2013 Fiscal Year Research-status Report
ヴィゴツキーの児童学理論を中心とした子どもの社会文化的移行に関する基礎的研究
Project/Area Number |
25871008
|
Research Category |
Grant-in-Aid for Young Scientists (B)
|
Research Institution | Fukuoka Jo Gakuin University |
Principal Investigator |
岡花 祈一郎 福岡女学院大学, 人間関係学部, 講師 (50512555)
|
Project Period (FY) |
2013-04-01 – 2016-03-31
|
Keywords | ヴィゴツキー / 児童学 / 移行期 / 接続 / 発達の危機 / 社会文化的アプローチ / 就学 |
Research Abstract |
平成25年度の研究計画は、ヴィゴツキーの児童学研究に焦点をあてて文献資料を収集して理論的に整理し検討することであった。この計画をもとに、国内でアクセス可能な児童学に関する資料収集を行った。

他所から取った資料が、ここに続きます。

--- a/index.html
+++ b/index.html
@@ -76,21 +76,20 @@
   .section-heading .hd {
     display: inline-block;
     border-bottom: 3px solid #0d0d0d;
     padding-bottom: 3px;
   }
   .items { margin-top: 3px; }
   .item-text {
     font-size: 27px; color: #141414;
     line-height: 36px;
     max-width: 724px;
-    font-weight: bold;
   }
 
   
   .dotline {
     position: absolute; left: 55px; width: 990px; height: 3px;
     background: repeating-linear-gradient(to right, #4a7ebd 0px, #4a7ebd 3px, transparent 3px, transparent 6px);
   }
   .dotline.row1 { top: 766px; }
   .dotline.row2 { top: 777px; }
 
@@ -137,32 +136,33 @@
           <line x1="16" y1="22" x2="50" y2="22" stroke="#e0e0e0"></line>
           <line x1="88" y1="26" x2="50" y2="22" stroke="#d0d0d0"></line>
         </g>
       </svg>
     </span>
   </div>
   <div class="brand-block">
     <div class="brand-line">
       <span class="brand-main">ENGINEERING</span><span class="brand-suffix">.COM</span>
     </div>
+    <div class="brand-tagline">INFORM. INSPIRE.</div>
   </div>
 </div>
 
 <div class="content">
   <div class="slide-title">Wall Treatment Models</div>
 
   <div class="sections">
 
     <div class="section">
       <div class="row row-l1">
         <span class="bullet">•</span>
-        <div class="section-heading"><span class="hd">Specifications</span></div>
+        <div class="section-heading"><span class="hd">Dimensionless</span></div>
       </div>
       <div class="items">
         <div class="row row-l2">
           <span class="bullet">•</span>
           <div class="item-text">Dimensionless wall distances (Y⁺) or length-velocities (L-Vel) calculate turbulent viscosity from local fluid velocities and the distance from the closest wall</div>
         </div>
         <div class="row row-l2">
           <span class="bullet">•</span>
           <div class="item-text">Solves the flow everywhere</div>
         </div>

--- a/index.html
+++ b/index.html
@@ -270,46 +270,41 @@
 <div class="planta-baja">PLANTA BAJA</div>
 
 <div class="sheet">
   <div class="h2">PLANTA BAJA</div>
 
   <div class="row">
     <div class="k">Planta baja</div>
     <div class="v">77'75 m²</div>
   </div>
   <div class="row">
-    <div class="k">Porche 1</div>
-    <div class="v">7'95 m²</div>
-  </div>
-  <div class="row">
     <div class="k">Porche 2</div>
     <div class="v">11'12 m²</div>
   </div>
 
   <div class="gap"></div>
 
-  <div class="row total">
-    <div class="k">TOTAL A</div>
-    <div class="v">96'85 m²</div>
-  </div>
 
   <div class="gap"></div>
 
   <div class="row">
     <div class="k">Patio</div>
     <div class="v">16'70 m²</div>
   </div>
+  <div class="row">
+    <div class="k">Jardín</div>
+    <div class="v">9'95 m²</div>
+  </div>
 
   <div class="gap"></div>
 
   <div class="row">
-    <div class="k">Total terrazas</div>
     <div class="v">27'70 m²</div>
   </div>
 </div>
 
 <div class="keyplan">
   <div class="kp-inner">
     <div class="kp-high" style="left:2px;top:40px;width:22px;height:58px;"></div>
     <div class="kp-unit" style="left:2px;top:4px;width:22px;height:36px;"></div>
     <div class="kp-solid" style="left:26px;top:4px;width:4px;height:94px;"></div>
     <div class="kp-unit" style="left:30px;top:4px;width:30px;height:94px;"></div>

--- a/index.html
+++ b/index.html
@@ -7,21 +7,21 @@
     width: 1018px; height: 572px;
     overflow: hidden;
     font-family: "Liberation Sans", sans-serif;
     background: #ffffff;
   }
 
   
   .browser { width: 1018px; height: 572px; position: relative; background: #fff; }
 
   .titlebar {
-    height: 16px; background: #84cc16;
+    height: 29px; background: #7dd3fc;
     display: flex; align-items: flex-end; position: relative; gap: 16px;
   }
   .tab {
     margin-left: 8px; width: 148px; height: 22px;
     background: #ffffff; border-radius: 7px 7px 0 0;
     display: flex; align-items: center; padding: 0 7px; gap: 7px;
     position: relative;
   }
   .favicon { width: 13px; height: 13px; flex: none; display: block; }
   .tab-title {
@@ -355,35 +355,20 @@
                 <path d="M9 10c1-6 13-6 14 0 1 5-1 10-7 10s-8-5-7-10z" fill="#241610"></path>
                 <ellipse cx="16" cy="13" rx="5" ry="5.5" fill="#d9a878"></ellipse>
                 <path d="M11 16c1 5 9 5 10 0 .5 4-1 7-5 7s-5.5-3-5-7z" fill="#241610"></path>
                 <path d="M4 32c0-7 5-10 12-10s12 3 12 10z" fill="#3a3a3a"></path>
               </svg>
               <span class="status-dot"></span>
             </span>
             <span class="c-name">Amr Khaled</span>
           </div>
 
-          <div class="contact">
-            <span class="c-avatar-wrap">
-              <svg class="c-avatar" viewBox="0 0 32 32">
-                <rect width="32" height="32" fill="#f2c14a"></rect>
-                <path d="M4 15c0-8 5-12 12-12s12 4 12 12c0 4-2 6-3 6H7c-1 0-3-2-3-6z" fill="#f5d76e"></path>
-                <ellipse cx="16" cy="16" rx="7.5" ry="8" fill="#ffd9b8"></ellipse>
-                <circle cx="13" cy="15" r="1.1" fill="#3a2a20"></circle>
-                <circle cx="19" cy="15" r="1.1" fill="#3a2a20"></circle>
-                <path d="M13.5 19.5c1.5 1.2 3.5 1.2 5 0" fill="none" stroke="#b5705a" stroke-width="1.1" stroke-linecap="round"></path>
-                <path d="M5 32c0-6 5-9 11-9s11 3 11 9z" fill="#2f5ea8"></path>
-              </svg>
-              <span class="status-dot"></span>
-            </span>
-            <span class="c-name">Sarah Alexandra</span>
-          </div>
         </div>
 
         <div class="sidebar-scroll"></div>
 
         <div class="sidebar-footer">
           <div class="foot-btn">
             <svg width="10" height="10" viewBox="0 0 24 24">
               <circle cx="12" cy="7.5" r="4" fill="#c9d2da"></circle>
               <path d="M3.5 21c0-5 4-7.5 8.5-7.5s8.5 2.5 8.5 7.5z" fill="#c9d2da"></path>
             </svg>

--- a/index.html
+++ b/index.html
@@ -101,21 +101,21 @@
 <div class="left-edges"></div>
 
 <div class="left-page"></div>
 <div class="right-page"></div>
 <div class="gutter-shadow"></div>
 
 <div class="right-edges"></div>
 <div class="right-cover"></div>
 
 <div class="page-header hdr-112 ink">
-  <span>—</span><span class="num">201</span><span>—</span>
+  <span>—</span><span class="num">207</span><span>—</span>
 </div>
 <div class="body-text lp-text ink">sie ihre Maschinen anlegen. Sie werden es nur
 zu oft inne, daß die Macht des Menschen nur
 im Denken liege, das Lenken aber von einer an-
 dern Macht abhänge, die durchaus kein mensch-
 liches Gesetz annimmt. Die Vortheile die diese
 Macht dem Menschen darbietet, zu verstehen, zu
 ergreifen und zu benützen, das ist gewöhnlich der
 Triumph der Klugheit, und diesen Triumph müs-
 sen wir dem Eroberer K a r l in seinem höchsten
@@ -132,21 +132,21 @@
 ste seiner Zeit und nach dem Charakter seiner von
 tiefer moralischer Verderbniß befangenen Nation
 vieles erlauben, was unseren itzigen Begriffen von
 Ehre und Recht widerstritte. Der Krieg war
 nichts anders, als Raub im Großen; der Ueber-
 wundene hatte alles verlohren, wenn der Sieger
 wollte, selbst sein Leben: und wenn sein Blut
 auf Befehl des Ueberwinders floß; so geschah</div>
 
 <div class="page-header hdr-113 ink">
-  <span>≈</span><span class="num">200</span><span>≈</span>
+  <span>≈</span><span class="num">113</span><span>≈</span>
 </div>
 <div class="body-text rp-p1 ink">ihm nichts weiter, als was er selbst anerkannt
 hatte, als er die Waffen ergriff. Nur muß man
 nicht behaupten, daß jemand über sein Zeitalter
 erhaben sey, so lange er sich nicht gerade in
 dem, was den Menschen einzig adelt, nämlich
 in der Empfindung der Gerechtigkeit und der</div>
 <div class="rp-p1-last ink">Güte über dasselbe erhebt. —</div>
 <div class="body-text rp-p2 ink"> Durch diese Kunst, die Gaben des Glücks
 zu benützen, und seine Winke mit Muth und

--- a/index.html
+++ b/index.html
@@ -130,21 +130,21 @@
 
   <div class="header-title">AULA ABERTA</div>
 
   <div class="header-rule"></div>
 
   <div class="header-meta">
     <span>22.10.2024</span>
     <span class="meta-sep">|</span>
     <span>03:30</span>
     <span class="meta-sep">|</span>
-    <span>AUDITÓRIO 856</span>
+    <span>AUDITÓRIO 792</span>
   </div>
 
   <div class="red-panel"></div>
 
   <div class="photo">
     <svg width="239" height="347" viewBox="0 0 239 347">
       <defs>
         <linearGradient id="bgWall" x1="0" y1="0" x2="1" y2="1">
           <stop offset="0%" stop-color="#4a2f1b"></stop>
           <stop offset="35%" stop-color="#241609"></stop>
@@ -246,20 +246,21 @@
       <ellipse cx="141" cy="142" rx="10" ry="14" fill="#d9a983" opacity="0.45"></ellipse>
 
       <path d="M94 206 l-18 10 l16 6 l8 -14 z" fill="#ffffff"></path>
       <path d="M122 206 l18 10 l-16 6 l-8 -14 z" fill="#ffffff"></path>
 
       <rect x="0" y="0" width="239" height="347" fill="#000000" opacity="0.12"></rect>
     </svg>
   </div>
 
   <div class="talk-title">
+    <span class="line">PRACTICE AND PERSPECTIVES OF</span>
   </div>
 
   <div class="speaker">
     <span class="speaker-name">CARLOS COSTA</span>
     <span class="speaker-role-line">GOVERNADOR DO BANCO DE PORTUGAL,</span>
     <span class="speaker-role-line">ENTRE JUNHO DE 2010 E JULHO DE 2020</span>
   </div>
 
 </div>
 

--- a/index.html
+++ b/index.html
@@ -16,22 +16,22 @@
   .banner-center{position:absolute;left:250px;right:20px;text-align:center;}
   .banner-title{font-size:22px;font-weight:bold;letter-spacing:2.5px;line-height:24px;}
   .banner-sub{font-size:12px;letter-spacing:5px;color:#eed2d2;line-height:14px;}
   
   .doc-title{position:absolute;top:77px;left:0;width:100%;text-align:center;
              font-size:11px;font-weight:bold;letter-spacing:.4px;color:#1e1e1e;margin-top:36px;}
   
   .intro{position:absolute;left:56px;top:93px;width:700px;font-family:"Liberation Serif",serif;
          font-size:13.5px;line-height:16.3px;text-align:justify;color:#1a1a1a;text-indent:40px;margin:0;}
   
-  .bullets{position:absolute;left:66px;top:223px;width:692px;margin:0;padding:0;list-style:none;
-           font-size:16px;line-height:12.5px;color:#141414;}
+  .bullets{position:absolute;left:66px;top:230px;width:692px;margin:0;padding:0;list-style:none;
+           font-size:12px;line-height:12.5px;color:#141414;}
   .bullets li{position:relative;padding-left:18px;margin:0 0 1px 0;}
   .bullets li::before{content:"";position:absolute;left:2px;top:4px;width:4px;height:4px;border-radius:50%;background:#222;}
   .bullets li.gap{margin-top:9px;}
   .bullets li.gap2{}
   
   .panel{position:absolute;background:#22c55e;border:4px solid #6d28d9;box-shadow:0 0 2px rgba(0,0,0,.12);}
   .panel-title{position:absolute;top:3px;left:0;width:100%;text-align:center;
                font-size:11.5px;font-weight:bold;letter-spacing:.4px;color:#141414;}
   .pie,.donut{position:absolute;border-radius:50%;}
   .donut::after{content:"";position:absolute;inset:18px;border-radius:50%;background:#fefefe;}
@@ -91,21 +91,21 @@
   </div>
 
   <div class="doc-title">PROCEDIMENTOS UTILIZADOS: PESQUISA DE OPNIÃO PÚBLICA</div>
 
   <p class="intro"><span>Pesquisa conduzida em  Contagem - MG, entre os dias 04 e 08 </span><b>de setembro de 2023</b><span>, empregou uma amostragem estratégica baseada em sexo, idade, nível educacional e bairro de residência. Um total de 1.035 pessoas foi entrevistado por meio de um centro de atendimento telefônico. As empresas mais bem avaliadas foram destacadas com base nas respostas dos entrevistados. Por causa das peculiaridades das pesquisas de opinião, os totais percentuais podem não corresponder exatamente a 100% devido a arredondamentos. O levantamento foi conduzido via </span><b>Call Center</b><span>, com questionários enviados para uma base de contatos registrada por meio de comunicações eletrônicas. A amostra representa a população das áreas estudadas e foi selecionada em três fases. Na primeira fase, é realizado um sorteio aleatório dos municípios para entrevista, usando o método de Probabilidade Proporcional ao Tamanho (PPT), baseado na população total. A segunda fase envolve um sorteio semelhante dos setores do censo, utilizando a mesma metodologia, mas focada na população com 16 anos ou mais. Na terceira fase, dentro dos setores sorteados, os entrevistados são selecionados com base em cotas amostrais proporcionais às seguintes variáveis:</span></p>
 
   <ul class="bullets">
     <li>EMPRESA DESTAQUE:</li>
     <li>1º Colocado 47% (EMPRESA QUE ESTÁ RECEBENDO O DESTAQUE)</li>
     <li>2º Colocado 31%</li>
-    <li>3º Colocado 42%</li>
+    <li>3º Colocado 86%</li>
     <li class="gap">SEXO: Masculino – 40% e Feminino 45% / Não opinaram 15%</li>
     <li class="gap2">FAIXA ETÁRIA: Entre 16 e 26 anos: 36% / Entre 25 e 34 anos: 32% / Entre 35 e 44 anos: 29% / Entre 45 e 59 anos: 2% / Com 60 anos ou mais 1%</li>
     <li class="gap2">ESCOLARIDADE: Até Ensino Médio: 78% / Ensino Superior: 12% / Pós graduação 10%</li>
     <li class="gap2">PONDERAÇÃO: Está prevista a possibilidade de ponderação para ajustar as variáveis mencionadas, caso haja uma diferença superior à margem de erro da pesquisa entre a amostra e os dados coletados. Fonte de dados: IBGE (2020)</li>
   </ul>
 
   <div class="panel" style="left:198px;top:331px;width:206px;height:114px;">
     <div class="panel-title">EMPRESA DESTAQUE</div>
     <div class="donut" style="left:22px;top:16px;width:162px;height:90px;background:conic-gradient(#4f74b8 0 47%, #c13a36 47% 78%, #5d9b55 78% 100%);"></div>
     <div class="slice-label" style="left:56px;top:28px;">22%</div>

その上で、ロシアの児童学という研究領域でのヴィゴツキーの発達に関する理論的な枠組みを整理した。これまでの先行研究では、ヴィゴツキーが就学移行期を「7歳の危機」と論じていたことは指摘されてきたが、発達の危機と発達の最近接領域などの諸概念の形成過程について吟味されてこなかった。本研究ではその関連について分析を行った。その成果の一部は日本教育方法学会第49回大会で発表した。現在、論文修正して投稿予定である。 また、日本発達心理学会第25回大会では、ヴィゴツキーだけではなく、ワロンやエリコニンらの発達論についてのラウンドテーブルに登壇して発達の危機の問題について議論を深めた。 その他、共同研究として教員養成研究を行っており、そのなかで保育者養成の議論を論文としてまとめた(福岡大学研究部論集)。保育者養成の課題のひとつとして、小学校への接続をふまえた保育実践や、保護者のみならず小学校教員との連携などが求められている点について指摘している。また、ヴィゴツキーに大きな影響を与えているマルクスの教育論に関する学位論文出版物の書評を執筆した。 以上のように、今年度はヴィゴツキーの児童学研究について理論的に整理して、移行期に関する発達の枠組みを再構築する作業を行った。
|
Current Status of Research Progress |
Current Status of Research Progress
2: Research has progressed on the whole more than it was originally planned.
Reason
平成25年度の研究計画は、ヴィゴツキーの児童学研究に焦点をあてて文献資料の収集を行い、理論的に整理および検討することであった。国内でアクセス可能な資料の収集と、その整理は十分に行えたと考えている。しかしながら、当初計画していたロシア渡航が叶わず十分な資料および情報収集が行えていない。 その理由としては、渡航予定先であったロシア人文大学のヴィゴツキー研究所との渡航調査研究日程が合わなかったことが挙げられる。平成26年度は調整を行い渡航計画を実現して資料収集を行いたいと考えている。
|
Strategy for Future Research Activity |
平成26年度の研究計画は、オーストラリアやニュージーランドなどのナショナルカリキュラムに関する調査分析を挙げている。また、昨年度実施することができなかったロシアのモスクワ渡航を行い、ヴィゴツキーの児童学研究に焦点をあてて文献資料の収集を行う予定である。現在、2014年9月から10月にかけて国際学術学会ISCAR(International Society for Cultural and Activity Research)がオーストラリアで開催予定であるため、それに合せて渡航および情報収集にあたる予定である。また、モスクワへ3月に渡航を行い資料収集および調査研究を行えるように調整を進めている。現在、モスクワのロシア人文大学と矯正教育研究所を考えている。 これらの海外調査と平行して、ヴィゴツキーの児童学に関する知見から移行期の発達および教育の枠組みを整理することを行う予定である。
|
Expenditure Plans for the Next FY Research Funding |
平成25年度の研究計画で当初予定していた、ロシア渡航が叶わなかったため旅費の使用がほとんどなかった。その理由としては、渡航予定先であったロシア人文大学のヴィゴツキー研究所との渡航調査研究日程が合わなかったことが挙げられる。また、3月下旬に実施した国内出張等の支払いが年度をまたいだこともあり、次年度への繰越しが発生した。 平成25年度の使用分の支払いとともに、ロシア渡航と国際学会などの海外出張の旅費として支出する予定である。